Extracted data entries
- - -

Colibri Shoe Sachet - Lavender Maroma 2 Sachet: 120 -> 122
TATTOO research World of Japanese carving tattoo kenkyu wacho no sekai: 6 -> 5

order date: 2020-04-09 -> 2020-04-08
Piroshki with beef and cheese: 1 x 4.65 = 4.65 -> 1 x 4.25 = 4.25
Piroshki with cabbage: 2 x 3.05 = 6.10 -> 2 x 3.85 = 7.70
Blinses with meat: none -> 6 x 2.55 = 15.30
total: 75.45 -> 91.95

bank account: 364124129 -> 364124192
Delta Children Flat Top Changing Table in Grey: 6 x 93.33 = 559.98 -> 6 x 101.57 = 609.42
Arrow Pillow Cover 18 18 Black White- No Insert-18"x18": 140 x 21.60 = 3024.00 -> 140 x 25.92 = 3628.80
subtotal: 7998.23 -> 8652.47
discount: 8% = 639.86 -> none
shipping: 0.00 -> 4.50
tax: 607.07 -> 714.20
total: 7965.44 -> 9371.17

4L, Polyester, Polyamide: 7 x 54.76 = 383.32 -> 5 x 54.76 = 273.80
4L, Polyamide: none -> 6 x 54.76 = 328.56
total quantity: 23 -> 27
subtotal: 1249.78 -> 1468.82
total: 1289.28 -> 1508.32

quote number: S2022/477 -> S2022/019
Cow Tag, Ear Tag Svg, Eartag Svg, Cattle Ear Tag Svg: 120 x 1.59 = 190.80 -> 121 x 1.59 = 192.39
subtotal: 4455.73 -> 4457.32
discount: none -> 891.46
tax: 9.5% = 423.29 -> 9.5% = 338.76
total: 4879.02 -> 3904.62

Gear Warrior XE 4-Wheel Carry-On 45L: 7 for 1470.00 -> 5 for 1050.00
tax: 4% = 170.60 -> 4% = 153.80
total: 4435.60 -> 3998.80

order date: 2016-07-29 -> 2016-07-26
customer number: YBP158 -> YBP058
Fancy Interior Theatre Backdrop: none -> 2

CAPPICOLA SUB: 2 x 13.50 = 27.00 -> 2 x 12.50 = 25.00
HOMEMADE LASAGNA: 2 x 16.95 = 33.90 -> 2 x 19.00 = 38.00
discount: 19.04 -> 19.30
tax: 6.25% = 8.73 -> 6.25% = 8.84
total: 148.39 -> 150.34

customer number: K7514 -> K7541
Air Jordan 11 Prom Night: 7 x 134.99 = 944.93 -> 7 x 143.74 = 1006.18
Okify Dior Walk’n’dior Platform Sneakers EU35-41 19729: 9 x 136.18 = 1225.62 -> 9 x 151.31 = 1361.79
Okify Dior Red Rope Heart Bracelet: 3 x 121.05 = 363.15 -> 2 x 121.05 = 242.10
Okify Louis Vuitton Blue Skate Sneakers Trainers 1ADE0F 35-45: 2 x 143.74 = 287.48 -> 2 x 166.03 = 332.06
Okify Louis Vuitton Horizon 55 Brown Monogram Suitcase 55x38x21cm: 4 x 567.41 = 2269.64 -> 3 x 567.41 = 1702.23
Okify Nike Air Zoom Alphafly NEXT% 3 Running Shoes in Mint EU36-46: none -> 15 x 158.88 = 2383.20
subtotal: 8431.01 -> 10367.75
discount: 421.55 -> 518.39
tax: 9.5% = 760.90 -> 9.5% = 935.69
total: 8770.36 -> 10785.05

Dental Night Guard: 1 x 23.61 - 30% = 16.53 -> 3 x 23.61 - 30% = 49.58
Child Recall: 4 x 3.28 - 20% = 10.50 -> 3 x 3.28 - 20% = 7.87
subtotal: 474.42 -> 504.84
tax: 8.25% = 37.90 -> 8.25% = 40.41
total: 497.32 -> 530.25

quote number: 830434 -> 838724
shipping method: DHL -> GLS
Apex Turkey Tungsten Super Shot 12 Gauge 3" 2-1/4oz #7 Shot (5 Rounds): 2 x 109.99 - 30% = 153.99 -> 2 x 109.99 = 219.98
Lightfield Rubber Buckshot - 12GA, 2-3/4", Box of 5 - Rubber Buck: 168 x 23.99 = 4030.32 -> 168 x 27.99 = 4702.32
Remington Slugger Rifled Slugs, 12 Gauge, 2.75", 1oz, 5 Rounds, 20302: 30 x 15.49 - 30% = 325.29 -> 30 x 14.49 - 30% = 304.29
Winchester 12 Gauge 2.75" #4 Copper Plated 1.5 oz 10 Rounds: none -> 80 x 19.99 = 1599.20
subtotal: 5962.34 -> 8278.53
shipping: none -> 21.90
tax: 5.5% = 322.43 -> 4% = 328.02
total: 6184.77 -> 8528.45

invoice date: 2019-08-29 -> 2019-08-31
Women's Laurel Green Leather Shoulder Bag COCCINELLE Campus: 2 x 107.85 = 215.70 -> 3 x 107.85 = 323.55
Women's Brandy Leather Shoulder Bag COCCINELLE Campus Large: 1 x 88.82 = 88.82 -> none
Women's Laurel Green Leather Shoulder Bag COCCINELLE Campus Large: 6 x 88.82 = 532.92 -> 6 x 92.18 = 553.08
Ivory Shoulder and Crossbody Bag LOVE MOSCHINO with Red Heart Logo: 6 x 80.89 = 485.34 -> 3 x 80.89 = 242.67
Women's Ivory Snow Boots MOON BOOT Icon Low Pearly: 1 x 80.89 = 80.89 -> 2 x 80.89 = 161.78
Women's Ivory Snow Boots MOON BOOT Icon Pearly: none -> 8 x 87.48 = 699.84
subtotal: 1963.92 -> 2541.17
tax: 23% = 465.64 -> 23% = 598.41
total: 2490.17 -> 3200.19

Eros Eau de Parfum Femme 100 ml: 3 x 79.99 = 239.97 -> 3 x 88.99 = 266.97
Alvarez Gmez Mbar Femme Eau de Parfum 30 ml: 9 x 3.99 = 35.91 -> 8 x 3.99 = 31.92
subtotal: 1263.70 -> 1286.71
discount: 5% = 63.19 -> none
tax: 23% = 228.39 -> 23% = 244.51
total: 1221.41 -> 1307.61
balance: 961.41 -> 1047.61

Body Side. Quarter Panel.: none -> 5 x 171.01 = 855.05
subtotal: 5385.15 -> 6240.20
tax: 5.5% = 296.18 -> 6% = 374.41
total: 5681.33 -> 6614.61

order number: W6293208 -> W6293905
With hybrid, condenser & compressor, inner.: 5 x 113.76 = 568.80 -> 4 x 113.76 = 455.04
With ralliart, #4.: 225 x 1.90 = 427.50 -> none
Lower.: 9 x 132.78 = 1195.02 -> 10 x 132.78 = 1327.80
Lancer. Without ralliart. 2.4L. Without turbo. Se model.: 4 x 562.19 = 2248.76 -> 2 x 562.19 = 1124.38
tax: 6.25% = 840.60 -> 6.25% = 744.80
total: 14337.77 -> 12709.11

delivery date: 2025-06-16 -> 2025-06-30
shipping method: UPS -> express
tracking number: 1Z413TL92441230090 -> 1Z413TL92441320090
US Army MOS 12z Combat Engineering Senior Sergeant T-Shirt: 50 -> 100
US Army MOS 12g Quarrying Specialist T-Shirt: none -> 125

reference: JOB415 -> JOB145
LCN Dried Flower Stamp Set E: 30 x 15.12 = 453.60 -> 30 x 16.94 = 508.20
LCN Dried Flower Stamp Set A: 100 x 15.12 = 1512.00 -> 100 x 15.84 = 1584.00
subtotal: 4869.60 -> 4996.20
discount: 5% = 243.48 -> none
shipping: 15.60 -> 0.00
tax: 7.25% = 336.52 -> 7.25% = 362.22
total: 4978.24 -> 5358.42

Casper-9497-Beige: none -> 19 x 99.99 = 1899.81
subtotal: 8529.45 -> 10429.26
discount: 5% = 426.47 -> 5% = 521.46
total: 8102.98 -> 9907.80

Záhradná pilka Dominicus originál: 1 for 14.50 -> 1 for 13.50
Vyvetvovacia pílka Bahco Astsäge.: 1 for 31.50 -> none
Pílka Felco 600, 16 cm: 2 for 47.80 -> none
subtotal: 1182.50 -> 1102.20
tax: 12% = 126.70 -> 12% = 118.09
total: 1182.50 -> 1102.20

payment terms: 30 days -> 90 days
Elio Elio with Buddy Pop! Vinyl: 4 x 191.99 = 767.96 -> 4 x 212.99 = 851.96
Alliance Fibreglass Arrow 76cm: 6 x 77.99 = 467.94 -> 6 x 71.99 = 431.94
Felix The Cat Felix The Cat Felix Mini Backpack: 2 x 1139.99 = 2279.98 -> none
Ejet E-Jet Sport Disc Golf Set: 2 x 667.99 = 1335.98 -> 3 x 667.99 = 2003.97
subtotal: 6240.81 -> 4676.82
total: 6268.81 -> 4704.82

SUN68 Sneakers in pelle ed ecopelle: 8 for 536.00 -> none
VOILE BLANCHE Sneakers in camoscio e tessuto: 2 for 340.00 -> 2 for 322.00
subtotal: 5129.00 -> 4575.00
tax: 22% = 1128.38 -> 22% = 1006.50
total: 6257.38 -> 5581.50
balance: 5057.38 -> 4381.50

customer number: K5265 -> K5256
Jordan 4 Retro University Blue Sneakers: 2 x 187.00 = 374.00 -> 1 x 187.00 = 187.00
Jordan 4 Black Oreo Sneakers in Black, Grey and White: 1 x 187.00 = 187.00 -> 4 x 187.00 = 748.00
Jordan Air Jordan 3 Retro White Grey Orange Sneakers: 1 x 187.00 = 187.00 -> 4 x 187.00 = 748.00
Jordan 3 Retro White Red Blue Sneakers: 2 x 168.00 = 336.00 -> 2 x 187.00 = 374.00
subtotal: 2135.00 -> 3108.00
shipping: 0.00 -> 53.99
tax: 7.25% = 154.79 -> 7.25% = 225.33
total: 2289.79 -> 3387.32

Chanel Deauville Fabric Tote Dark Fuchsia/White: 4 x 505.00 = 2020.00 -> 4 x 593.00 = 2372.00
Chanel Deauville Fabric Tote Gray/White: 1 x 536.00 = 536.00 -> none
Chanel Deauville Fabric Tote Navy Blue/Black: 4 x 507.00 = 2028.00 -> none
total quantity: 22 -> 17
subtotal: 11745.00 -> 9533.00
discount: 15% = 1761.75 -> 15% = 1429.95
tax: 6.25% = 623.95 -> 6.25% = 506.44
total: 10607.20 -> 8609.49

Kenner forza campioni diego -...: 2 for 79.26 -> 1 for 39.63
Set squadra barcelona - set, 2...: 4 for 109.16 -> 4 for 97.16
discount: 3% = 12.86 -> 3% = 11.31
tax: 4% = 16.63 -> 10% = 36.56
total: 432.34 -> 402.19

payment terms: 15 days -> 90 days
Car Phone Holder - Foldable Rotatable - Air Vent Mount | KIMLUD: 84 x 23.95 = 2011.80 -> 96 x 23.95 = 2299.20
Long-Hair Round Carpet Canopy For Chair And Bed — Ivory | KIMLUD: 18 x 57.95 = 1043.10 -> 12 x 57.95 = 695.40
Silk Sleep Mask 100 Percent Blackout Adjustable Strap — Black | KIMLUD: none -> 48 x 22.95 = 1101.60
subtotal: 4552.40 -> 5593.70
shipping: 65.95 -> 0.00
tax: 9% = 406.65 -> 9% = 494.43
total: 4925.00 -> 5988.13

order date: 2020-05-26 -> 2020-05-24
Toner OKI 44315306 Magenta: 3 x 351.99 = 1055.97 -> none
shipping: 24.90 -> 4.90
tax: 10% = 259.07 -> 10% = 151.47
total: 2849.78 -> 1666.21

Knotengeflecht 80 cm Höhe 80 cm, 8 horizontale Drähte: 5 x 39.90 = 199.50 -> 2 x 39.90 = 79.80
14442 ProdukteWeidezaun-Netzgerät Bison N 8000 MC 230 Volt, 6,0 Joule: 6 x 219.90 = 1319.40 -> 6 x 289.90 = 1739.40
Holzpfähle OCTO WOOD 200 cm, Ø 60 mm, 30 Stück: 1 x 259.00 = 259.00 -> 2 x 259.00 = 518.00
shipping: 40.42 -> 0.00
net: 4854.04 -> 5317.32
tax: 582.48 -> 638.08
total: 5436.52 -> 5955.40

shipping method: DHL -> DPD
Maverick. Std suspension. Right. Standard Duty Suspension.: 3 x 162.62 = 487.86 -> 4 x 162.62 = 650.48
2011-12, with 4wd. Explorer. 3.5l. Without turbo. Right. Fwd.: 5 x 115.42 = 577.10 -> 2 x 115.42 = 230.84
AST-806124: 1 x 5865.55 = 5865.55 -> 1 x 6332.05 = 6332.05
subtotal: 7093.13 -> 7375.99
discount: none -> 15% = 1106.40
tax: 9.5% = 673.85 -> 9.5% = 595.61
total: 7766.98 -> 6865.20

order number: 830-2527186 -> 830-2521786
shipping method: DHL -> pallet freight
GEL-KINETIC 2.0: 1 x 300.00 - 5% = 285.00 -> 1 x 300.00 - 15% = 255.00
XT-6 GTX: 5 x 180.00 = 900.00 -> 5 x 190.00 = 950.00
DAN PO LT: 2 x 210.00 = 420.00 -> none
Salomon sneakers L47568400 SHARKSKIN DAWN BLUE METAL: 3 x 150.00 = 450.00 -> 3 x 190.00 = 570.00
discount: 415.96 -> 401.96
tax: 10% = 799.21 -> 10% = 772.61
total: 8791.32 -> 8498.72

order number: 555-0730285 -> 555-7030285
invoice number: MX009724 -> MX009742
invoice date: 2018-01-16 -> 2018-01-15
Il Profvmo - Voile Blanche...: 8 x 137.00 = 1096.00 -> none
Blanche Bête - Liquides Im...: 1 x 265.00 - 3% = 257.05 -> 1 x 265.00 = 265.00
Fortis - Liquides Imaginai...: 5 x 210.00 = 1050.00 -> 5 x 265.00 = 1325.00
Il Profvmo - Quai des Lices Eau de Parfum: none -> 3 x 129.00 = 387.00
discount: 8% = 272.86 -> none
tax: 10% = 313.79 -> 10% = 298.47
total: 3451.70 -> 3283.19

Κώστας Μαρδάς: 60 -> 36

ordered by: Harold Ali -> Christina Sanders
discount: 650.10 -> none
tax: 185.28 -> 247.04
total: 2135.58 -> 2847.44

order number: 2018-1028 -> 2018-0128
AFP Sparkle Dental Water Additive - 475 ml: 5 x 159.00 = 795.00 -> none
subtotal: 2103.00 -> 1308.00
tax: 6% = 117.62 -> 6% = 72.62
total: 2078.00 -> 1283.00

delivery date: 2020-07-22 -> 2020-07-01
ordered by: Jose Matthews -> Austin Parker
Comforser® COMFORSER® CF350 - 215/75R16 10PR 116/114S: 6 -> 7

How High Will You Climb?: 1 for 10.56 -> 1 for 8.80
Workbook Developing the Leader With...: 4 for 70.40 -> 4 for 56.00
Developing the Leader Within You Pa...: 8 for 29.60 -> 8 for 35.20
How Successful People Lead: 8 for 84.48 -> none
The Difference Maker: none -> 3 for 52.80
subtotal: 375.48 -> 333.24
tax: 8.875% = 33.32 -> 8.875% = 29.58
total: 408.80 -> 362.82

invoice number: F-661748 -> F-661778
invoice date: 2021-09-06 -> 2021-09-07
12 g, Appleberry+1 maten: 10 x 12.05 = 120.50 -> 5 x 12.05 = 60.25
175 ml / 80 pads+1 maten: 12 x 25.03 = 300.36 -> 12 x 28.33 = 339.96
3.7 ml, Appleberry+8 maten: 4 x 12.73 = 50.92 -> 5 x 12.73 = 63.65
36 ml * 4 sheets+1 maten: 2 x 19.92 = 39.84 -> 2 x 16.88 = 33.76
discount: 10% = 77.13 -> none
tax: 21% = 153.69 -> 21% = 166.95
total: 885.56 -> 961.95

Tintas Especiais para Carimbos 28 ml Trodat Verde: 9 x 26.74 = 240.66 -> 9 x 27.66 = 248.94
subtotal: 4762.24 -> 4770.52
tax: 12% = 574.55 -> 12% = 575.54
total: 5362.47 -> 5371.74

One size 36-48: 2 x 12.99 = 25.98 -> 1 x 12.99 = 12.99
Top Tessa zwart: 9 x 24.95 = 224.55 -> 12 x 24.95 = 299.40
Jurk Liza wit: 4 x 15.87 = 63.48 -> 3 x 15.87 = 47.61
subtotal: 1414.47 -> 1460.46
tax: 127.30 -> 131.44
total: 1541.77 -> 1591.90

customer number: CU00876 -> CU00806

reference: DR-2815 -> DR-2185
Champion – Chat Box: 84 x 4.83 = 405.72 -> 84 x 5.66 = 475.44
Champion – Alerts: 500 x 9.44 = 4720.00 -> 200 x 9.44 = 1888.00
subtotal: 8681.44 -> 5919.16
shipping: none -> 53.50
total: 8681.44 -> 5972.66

- - -

• WHAT IS REQUIRED:
Return, from the data, each line that has the word "Shirt" in it.

• ANSWER BELOW:
US Army MOS 12z Combat Engineering Senior Sergeant T-Shirt: 50 -> 100
US Army MOS 12g Quarrying Specialist T-Shirt: none -> 125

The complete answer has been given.